══ RECORDS SHOWN

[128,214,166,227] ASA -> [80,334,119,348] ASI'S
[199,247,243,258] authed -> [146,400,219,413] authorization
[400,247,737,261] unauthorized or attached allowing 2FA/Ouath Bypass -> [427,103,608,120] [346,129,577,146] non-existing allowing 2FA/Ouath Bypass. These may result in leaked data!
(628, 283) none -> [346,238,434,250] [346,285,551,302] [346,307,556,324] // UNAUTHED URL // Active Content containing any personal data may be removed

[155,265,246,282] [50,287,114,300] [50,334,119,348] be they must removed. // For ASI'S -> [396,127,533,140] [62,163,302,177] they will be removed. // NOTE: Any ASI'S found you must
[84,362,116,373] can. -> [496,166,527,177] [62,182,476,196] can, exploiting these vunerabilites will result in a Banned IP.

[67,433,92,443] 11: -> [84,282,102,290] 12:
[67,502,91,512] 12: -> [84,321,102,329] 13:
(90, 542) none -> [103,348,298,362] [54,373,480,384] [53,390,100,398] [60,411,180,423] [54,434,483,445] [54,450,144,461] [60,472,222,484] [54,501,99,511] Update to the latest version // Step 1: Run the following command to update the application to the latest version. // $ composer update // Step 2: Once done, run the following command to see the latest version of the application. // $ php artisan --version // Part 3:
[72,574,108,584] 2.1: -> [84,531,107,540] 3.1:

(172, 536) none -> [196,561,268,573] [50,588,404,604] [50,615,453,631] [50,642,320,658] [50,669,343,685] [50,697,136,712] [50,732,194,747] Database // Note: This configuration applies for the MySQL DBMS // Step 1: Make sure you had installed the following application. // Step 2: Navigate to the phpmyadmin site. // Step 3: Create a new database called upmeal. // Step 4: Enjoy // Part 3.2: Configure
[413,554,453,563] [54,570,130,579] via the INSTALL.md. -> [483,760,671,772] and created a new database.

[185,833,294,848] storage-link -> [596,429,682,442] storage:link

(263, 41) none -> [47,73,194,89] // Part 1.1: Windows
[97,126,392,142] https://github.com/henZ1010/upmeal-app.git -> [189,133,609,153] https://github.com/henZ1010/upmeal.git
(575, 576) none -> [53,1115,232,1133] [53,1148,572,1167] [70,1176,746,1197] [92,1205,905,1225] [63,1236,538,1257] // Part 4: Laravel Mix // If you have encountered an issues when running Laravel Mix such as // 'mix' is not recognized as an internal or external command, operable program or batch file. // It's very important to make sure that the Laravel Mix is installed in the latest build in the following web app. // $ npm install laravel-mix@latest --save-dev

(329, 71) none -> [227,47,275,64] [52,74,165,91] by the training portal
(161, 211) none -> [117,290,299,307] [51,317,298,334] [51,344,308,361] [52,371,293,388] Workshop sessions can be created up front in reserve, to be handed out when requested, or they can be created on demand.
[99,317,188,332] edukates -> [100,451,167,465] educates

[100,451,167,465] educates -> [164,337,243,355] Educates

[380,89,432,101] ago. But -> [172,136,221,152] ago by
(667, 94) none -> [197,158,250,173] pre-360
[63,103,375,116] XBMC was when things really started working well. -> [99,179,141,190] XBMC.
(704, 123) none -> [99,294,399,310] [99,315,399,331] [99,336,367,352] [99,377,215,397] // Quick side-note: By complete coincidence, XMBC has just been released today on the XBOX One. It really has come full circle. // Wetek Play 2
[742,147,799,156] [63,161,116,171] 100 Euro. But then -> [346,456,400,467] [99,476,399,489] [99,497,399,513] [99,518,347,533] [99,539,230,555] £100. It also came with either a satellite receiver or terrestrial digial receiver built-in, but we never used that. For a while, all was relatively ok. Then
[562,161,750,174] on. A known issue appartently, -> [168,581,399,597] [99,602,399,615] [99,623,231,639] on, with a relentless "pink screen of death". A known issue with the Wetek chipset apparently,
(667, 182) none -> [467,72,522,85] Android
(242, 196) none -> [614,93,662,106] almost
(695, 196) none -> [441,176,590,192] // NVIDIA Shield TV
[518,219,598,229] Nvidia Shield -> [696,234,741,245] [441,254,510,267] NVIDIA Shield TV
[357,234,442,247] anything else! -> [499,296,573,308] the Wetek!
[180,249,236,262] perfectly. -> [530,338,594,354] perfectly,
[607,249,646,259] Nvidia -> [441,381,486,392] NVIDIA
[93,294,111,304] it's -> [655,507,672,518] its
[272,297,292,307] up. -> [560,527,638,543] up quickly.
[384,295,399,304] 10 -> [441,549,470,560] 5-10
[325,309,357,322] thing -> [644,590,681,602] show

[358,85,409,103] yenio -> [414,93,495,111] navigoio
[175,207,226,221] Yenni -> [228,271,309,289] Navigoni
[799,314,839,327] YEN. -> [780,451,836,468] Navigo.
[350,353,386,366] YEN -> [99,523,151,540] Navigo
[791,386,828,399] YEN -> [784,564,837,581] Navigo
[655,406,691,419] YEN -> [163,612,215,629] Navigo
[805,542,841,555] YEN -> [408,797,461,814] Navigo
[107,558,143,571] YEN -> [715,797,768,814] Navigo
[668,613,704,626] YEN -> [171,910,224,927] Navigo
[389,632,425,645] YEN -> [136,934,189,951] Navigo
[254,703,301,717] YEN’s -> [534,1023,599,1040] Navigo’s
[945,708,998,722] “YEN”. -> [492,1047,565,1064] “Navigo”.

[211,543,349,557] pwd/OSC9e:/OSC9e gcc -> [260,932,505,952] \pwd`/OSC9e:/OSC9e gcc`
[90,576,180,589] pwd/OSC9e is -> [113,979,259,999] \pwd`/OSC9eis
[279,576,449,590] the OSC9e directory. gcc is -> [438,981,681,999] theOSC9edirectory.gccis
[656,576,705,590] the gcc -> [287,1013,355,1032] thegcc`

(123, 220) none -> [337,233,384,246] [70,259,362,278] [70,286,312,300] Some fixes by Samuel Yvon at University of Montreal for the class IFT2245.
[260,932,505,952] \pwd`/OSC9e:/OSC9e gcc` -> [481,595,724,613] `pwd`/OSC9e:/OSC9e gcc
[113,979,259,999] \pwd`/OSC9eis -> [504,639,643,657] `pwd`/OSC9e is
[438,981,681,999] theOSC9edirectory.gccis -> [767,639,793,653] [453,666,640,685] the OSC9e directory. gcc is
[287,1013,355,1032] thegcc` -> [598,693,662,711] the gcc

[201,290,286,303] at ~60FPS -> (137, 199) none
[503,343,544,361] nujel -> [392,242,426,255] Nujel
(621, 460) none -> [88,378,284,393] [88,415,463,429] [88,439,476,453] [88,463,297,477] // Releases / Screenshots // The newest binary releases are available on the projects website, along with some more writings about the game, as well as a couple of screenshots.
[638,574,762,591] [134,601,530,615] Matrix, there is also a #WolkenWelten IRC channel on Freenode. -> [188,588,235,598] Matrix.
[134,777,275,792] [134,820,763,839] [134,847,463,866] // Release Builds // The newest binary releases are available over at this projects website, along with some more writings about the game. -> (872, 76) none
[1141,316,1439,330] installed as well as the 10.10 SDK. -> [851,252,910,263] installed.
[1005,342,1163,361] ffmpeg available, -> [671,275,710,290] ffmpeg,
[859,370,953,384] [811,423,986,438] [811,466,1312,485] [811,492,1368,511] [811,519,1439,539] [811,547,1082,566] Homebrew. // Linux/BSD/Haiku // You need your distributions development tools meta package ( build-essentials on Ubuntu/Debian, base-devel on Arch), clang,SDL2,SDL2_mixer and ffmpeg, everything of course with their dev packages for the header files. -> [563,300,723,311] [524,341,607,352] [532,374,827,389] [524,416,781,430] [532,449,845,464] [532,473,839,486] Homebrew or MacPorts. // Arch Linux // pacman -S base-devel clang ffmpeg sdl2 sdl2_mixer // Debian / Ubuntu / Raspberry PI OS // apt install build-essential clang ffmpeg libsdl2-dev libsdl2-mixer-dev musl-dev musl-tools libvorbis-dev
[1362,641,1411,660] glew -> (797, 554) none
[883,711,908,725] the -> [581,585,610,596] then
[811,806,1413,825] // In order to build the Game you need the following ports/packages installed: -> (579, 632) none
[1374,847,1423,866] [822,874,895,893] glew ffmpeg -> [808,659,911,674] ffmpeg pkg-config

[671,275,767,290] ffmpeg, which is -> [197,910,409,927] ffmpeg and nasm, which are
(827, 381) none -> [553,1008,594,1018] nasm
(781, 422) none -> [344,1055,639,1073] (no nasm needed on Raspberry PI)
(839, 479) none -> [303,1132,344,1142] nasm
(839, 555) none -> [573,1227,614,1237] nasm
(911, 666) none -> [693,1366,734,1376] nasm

════

• DESCRIPTION OF THE TASK: Beginning at the top of the records above, transcribe each line exactly up to and including the line that holds "[67,433,92,443] 11: ->".

• RESPONSE TO THE TASK:
[128,214,166,227] ASA -> [80,334,119,348] ASI'S
[199,247,243,258] authed -> [146,400,219,413] authorization
[400,247,737,261] unauthorized or attached allowing 2FA/Ouath Bypass -> [427,103,608,120] [346,129,577,146] non-existing allowing 2FA/Ouath Bypass. These may result in leaked data!
(628, 283) none -> [346,238,434,250] [346,285,551,302] [346,307,556,324] // UNAUTHED URL // Active Content containing any personal data may be removed

[155,265,246,282] [50,287,114,300] [50,334,119,348] be they must removed. // For ASI'S -> [396,127,533,140] [62,163,302,177] they will be removed. // NOTE: Any ASI'S found you must
[84,362,116,373] can. -> [496,166,527,177] [62,182,476,196] can, exploiting these vunerabilites will result in a Banned IP.

[67,433,92,443] 11: -> [84,282,102,290] 12:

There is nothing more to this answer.